• Task directions
Copy the entries below word for word, minus the pictures.

___ Input for this task

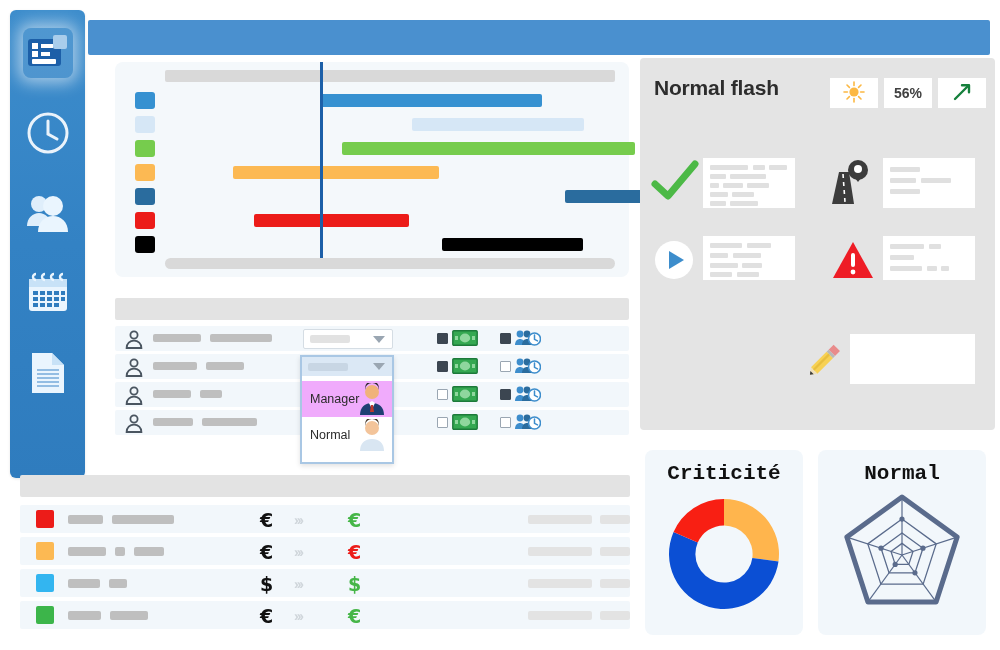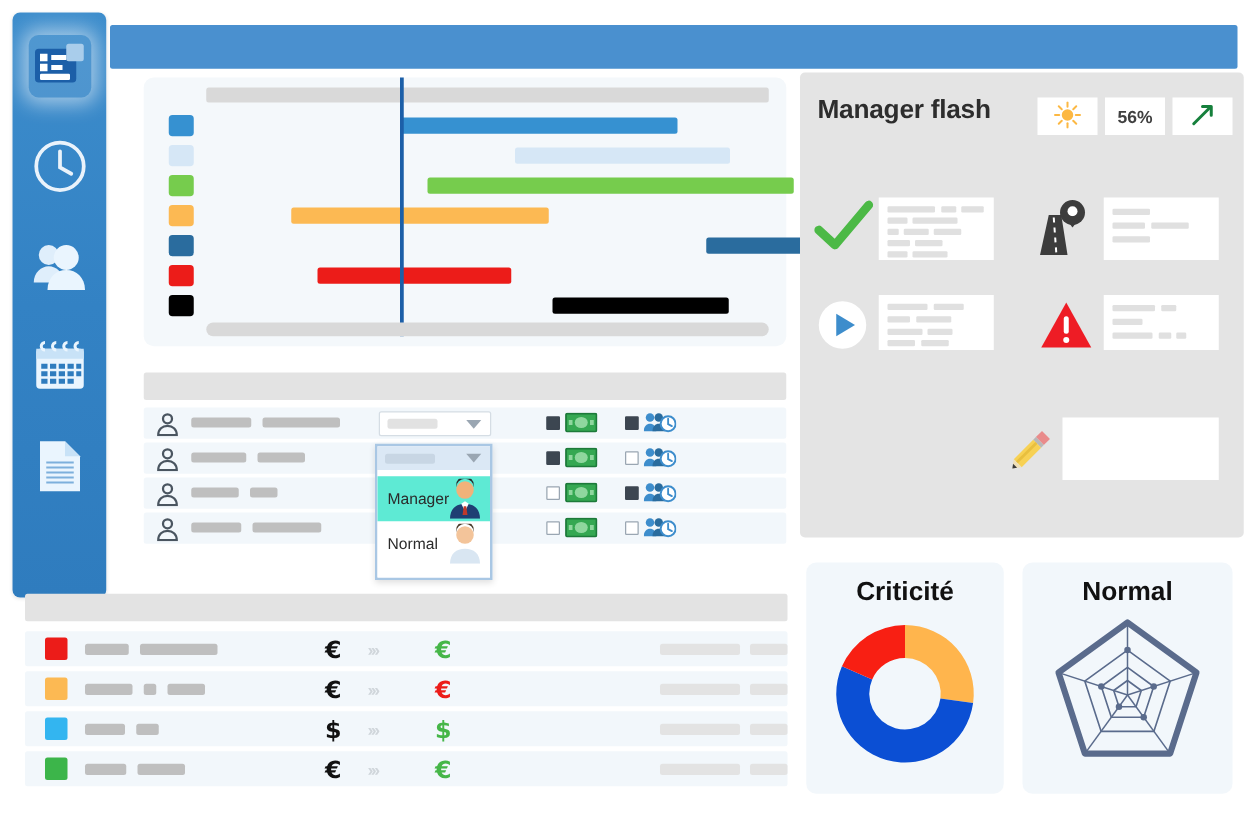--- a/index.html
+++ b/index.html
@@ -401,7 +401,7 @@
   </div>
 
   <div class="flash">
-    <div class="flash-title">Manager flash</div>
+    <div class="flash-title">Normal flash</div>
 
     <div class="kpi k1">
       <span>

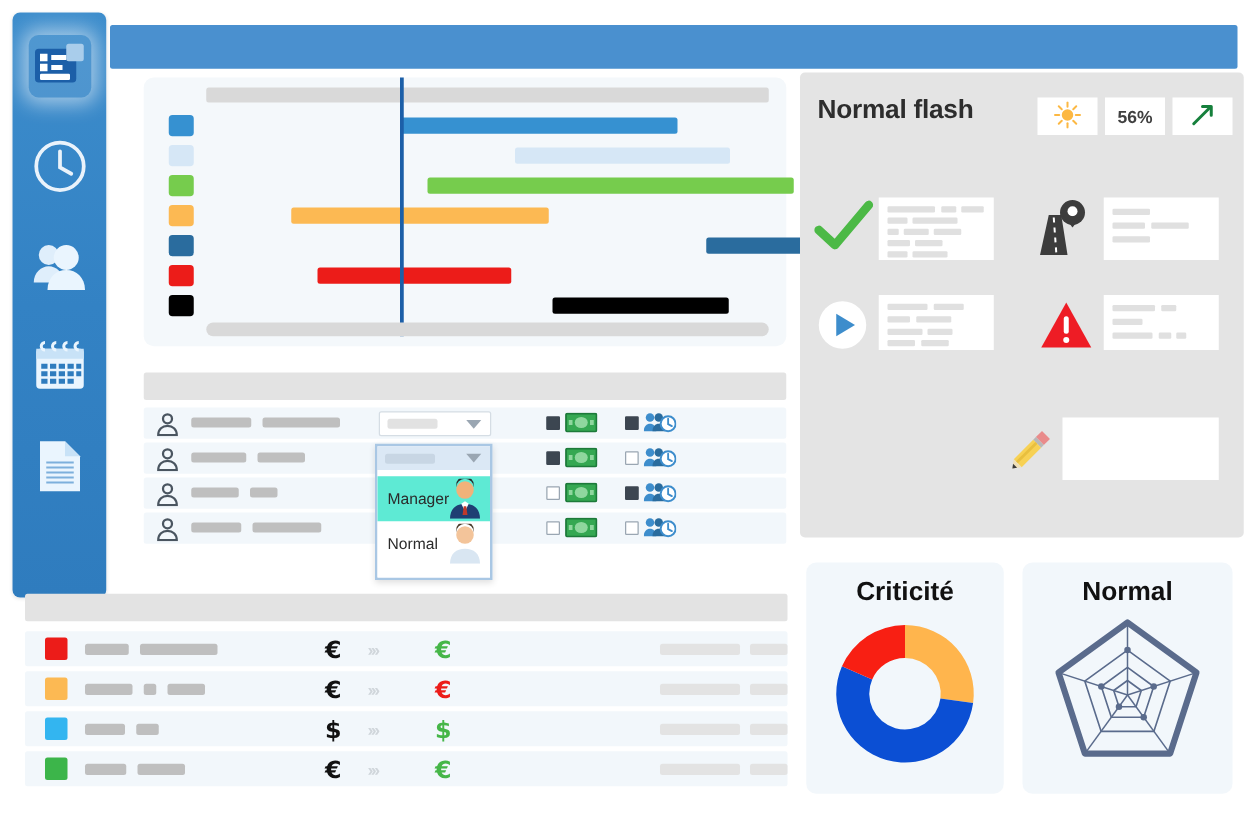--- a/index.html
+++ b/index.html
@@ -92,7 +92,7 @@
     position:relative;height:36px;display:flex;align-items:center;
     padding-left:8px;font-size:12.5px;color:#2b2b2b;
   }
-  .dd-item.sel{background:#5eead4;}
+  .dd-item.sel{background:#f0abfc;}
   .dd-item .av{position:absolute;right:5px;top:2px;}
 
   

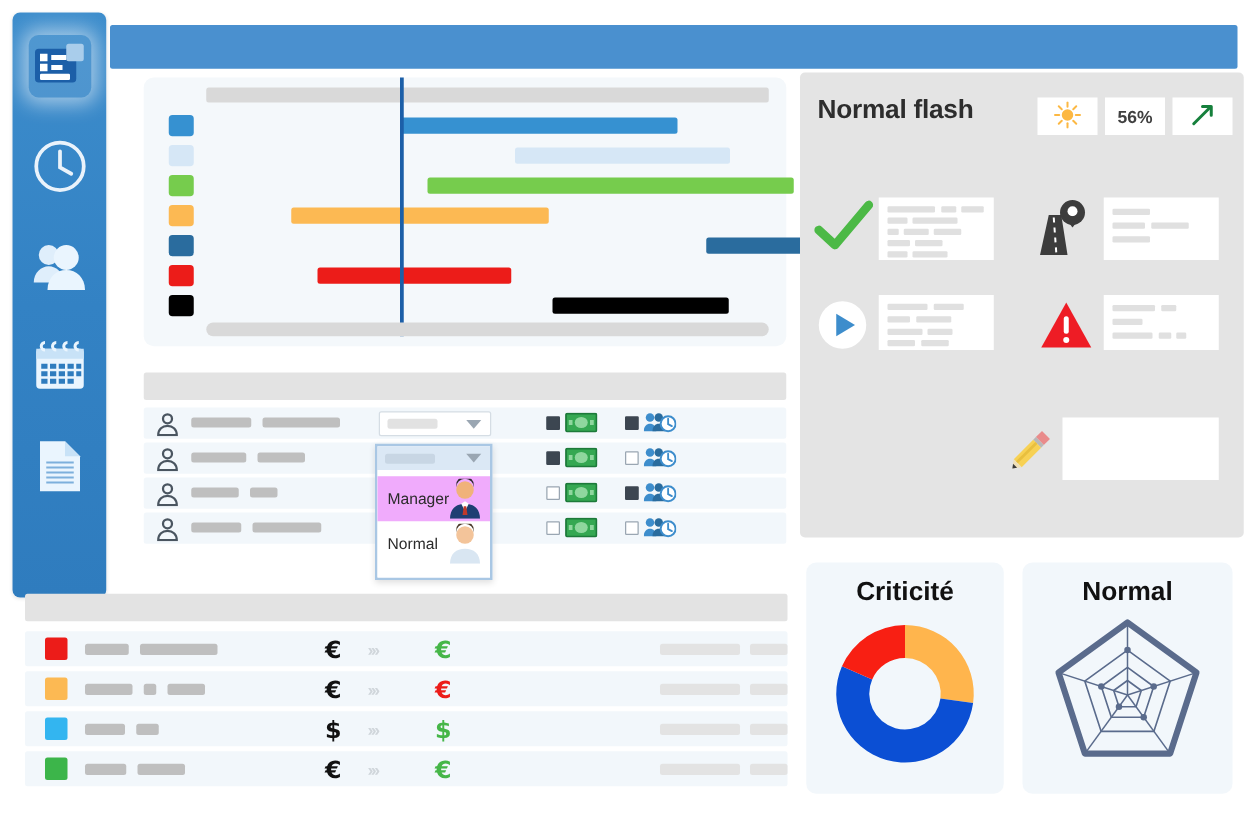--- a/index.html
+++ b/index.html
@@ -127,7 +127,7 @@
   
   .card{
     position:absolute;background:#f2f7fb;border-radius:8px;
-    display:flex;flex-direction:column;align-items:center;
+    display:flex;flex-direction:column;align-items:center;font-family:Liberation Mono, monospace;
   }
   .card-title{font-size:21px;font-weight:bold;color:#111;margin-top:12px;}
   #card-crit{left:645px;top:450px;width:158px;height:185px;}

______

• Output for this exercise
--- a/index.html
+++ b/index.html
@@ -401,7 +401,7 @@
   </div>
 
   <div class="flash">
-    <div class="flash-title">Manager flash</div>
+    <div class="flash-title">Normal flash</div>
 
     <div class="kpi k1">
       <span>

--- a/index.html
+++ b/index.html
@@ -92,7 +92,7 @@
     position:relative;height:36px;display:flex;align-items:center;
     padding-left:8px;font-size:12.5px;color:#2b2b2b;
   }
-  .dd-item.sel{background:#5eead4;}
+  .dd-item.sel{background:#f0abfc;}
   .dd-item .av{position:absolute;right:5px;top:2px;}
 
   

--- a/index.html
+++ b/index.html
@@ -127,7 +127,7 @@
   
   .card{
     position:absolute;background:#f2f7fb;border-radius:8px;
-    display:flex;flex-direction:column;align-items:center;
+    display:flex;flex-direction:column;align-items:center;font-family:Liberation Mono, monospace;
   }
   .card-title{font-size:21px;font-weight:bold;color:#111;margin-top:12px;}
   #card-crit{left:645px;top:450px;width:158px;height:185px;}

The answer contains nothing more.